Reddito di cittadinanza: come si richiede? Tutte le istruzioni per presentare la domanda

Immagine di copertina

REDDITO DI CITTADINANZA DOMANDA – Il 4 febbraio 2019 il vicepremier e ministro del Lavoro Luigi Di Maio ha presentato il sito ufficiale e la card per il reddito di cittadinanza.

Tale sito – che al momento contiene solo le informazioni sui requisiti per ottenere il RdC e sui documenti necessari ai fini della sua richiesta – potrà essere utilizzato per inviare la propria domanda per beneficiare del sussidio.

È dunque possibile presentare la propria domanda sia online (sul sito a partire dal 6 marzo) che recandosi in un Caf o in un ufficio postale.

Se si vuole ottenere il RdC ad aprile, mese di partenza della nuova misura, è necessario presentare la propria domanda dal 6 al 31 marzo 2019.

Reddito di cittadinanza domanda | Come si presenta

Si legge sul sito che la domanda per il RdC può essere presentata telematicamente attraverso questo sito, presso i Centri di Assistenza Fiscale (CAF) o, dopo il quinto giorno di ciascun mese, presso gli uffici postali.

Le informazioni contenute nella domanda, una volta trasmessa, vengono comunicate all’Inps entro dieci giorni lavorativi dalla richiesta. L’istituto poi, entro i successivi 5 giorni, verifica il possesso dei requisiti sulla base delle informazioni disponibili nei propri archivi e in quelle delle amministrazioni collegate e, in caso di esito positivo, riconosce il beneficio che sarà erogato attraverso la RdC Card che, attualmente, viene emessa da Poste Italiane.

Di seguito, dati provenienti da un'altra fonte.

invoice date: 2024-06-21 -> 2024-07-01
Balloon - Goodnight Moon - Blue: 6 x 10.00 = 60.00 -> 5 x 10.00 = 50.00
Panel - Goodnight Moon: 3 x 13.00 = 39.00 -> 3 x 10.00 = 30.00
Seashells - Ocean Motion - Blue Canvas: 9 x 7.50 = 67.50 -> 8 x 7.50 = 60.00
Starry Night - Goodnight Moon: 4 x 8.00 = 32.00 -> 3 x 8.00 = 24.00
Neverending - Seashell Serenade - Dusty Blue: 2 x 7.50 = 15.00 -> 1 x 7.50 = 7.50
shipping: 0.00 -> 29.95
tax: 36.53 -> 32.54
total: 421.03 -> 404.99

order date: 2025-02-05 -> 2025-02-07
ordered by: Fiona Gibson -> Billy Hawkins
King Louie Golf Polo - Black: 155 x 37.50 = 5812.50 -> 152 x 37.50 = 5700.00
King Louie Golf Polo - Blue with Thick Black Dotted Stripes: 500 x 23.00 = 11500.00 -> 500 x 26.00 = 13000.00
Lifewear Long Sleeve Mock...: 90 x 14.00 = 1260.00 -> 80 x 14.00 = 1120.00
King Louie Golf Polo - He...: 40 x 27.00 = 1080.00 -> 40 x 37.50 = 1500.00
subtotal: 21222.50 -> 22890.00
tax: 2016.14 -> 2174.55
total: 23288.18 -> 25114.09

Oltre all’acquisto di beni e servizi di base, essa consente di effettuare prelievi di contante entro un limite mensile non superiore a 100 euro per i nuclei familiari composti da un singolo individuo (incrementata in base al numero di componenti il nucleo) ed effettuare un bonifico mensile in favore del locatore indicato nel contratto di locazione o dell’intermediario che ha concesso il mutuo.
È vietato l’utilizzo del beneficio per il gioco d’azzardo. Ai beneficiari della Carta sono estese le agevolazioni relative alle tariffe elettriche e quelle riguardanti la compensazione per la fornitura di gas naturale riconosciute alle famiglie economicamente svantaggiate.

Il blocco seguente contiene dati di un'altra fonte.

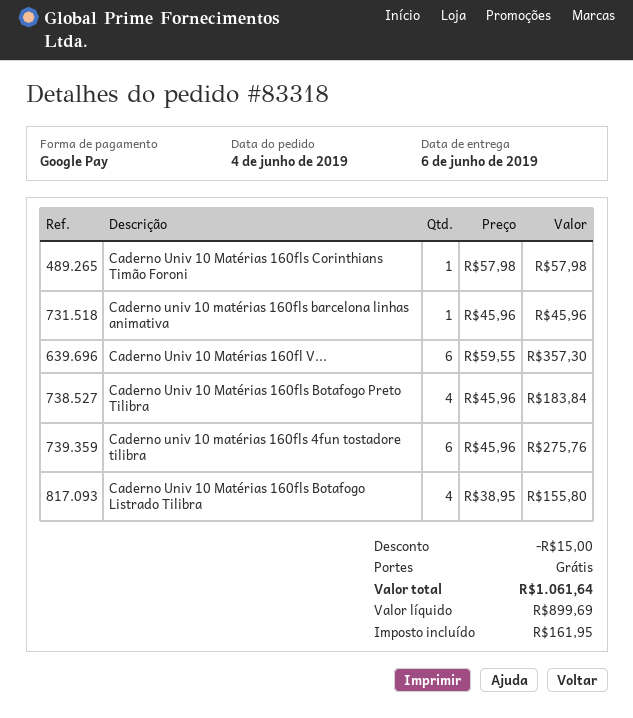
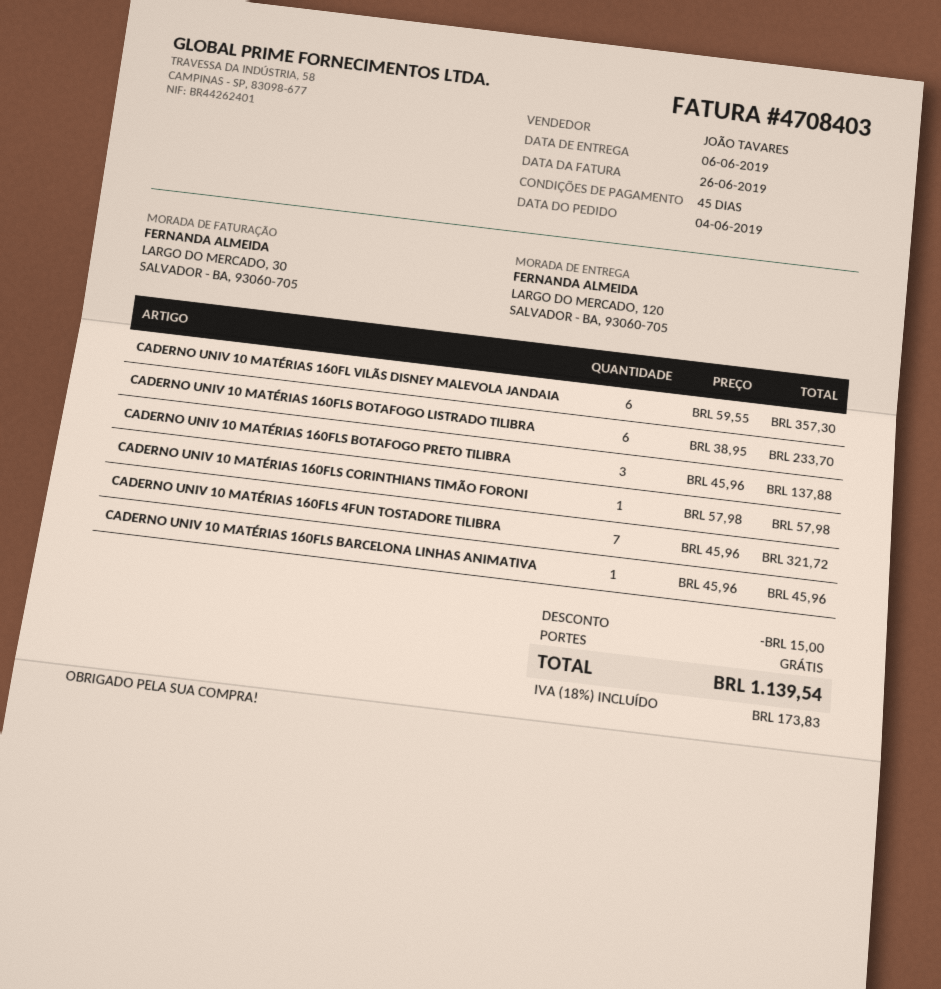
Caderno Univ 10 Matérias 160fls Botafogo Preto Tilibra: 4 x 45.96 = 183.84 -> 3 x 45.96 = 137.88
Caderno univ 10 matérias 160fls 4fun tostadore tilibra: 6 x 45.96 = 275.76 -> 7 x 45.96 = 321.72
Caderno Univ 10 Matérias 160fls Botafogo Listrado Tilibra: 4 x 38.95 = 155.80 -> 6 x 38.95 = 233.70
tax: 161.95 -> 173.83
total: 1061.64 -> 1139.54

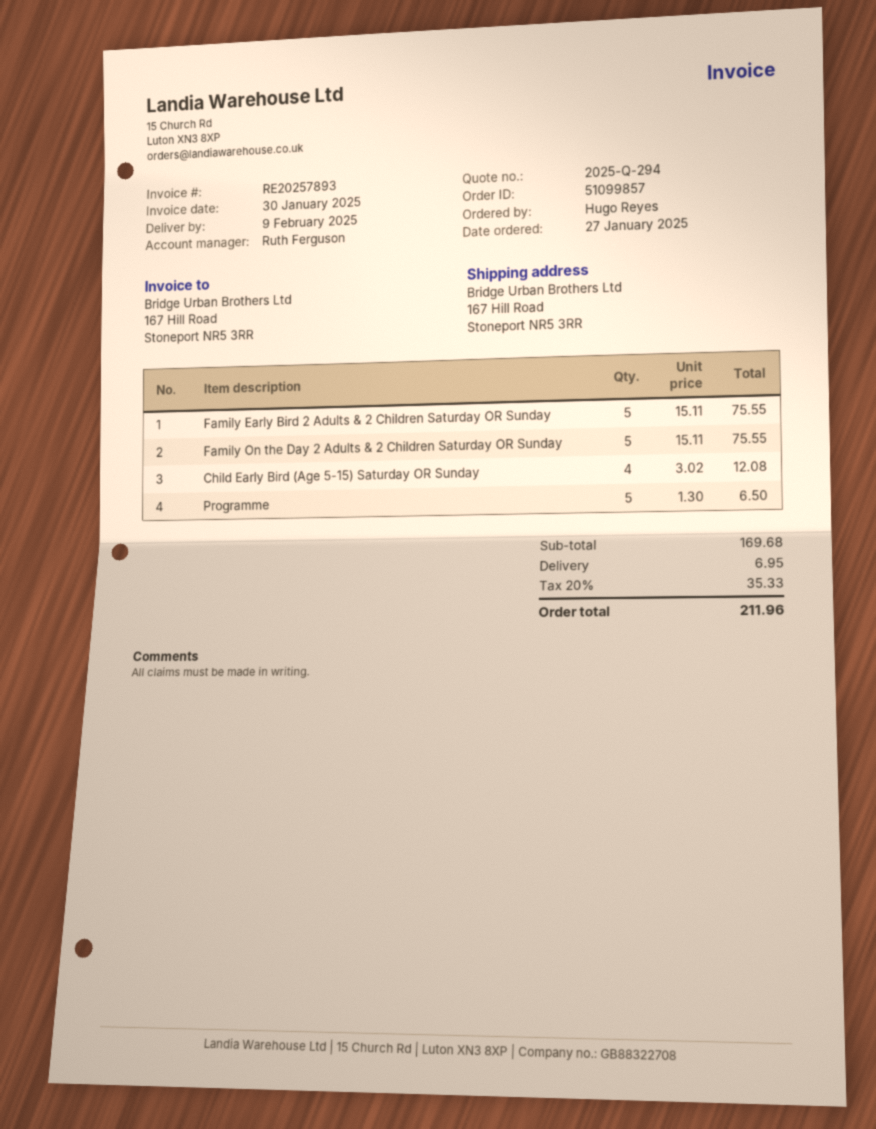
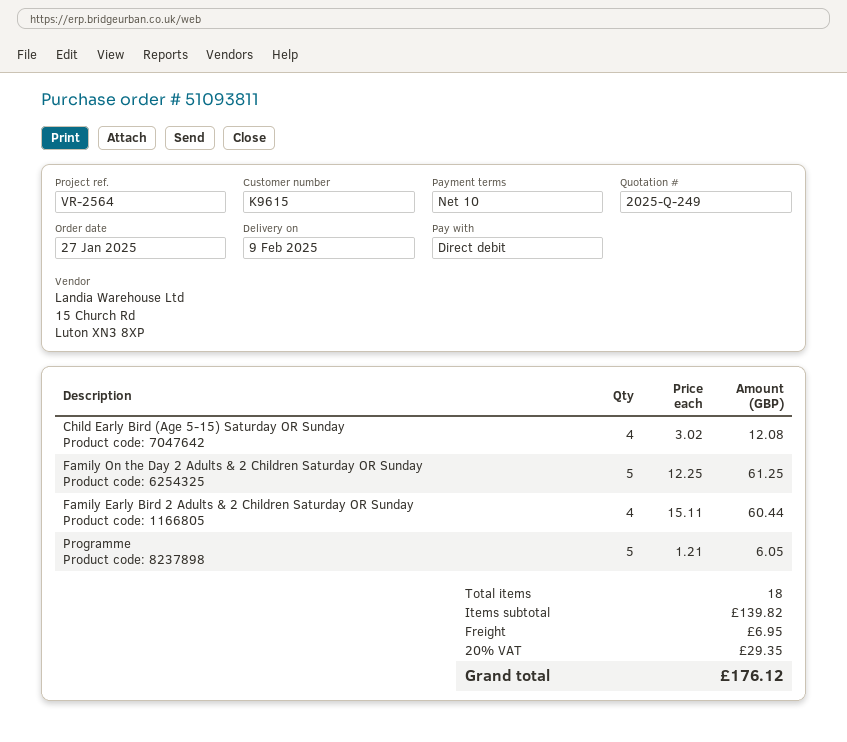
quote number: 2025-Q-294 -> 2025-Q-249
order number: 51099857 -> 51093811
Family Early Bird 2 Adults & 2 Children Saturday OR Sunday: 5 x 15.11 = 75.55 -> 4 x 15.11 = 60.44
Family On the Day 2 Adults & 2 Children Saturday OR Sunday: 5 x 15.11 = 75.55 -> 5 x 12.25 = 61.25
Programme: 5 x 1.30 = 6.50 -> 5 x 1.21 = 6.05
subtotal: 169.68 -> 139.82
tax: 20% = 35.33 -> 20% = 29.35
total: 211.96 -> 176.12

Il beneficio deve essere fruito entro il mese successivo a quello di erogazione. L’importo non speso o non prelevato viene sottratto nella mensilità successiva, nei limiti del 20 per cento del beneficio erogato. Fanno eccezione gli importi ricevuti a titolo di arretrati.

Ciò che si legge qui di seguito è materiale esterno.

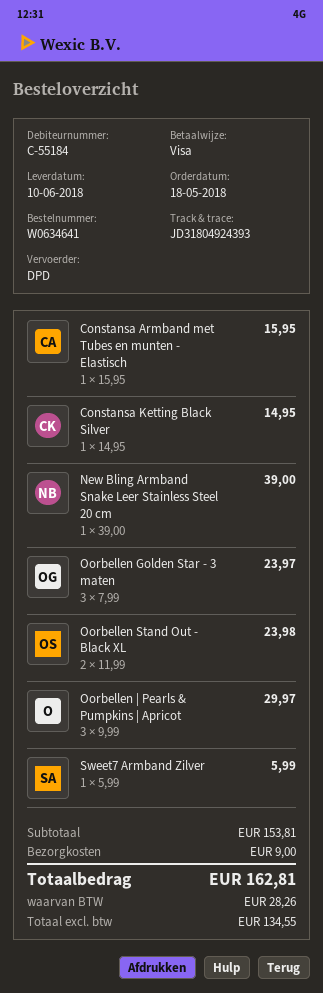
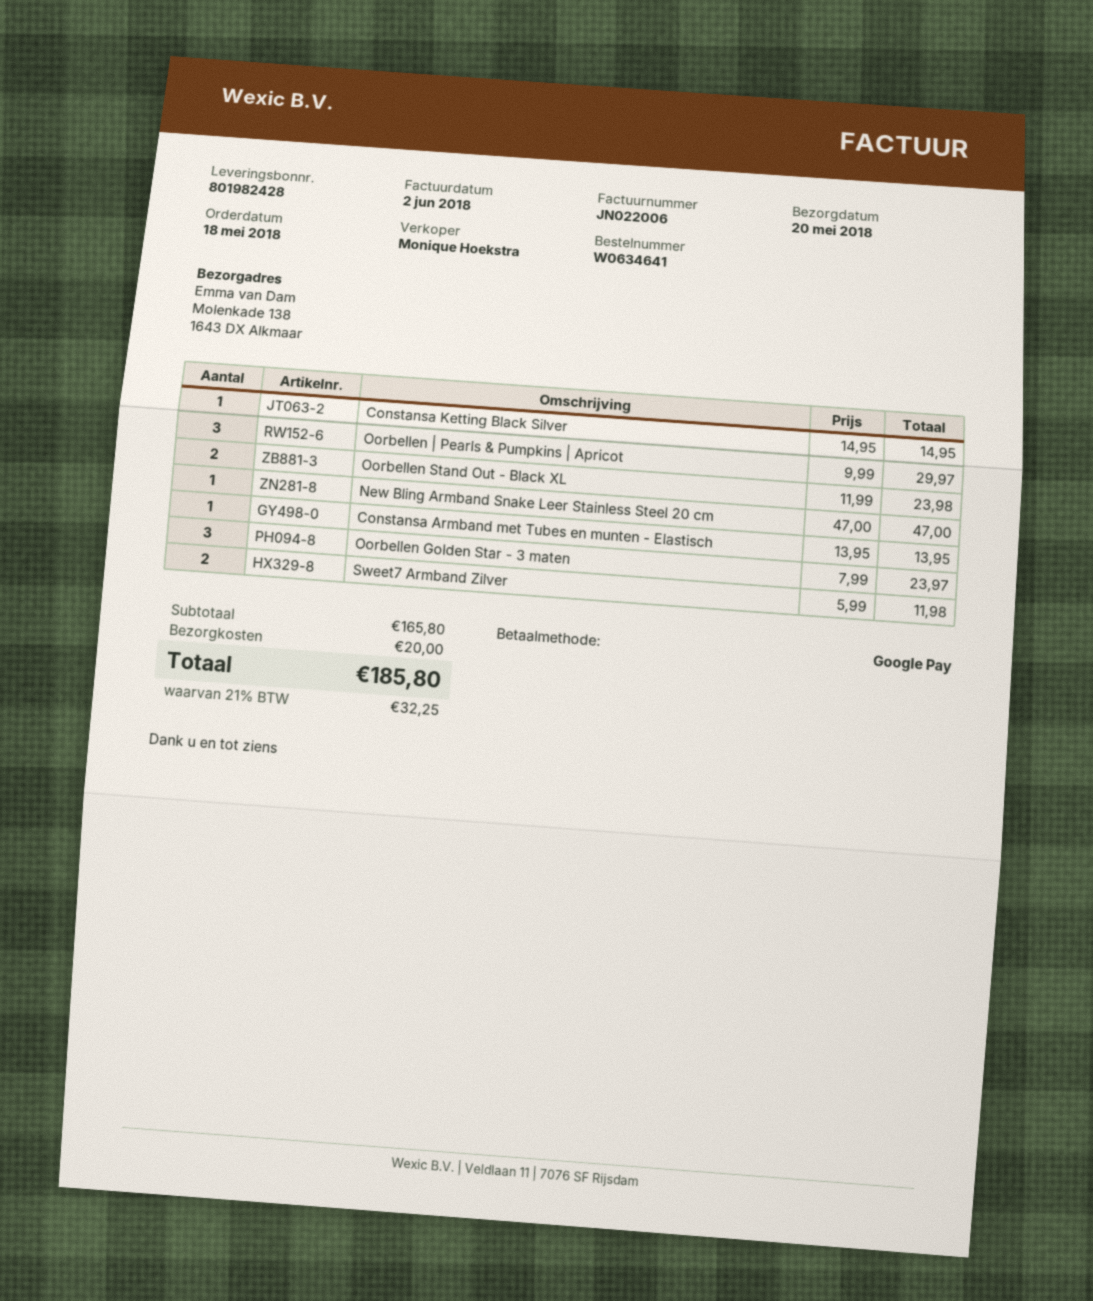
delivery date: 2018-06-10 -> 2018-05-20
payment method: Visa -> Google Pay
Constansa Armband met Tubes en munten - Elastisch: 1 x 15.95 = 15.95 -> 1 x 13.95 = 13.95
New Bling Armband Snake Leer Stainless Steel 20 cm: 1 x 39.00 = 39.00 -> 1 x 47.00 = 47.00
Sweet7 Armband Zilver: 1 x 5.99 = 5.99 -> 2 x 5.99 = 11.98
subtotal: 153.81 -> 165.80
shipping: 9.00 -> 20.00
tax: 28.26 -> 32.25
total: 162.81 -> 185.80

È prevista inoltre la decurtazione dalla Carta degli importi complessivamente non spesi o non prelevati nei sei mesi precedenti, ad eccezione di una mensilità. Le modalità di monitoraggio e verifica della fruizione del beneficio e delle eventuali decurtazioni saranno definite con un decreto del Ministro del lavoro e delle politiche sociali di concerto con il Ministro dell’economia e delle finanze.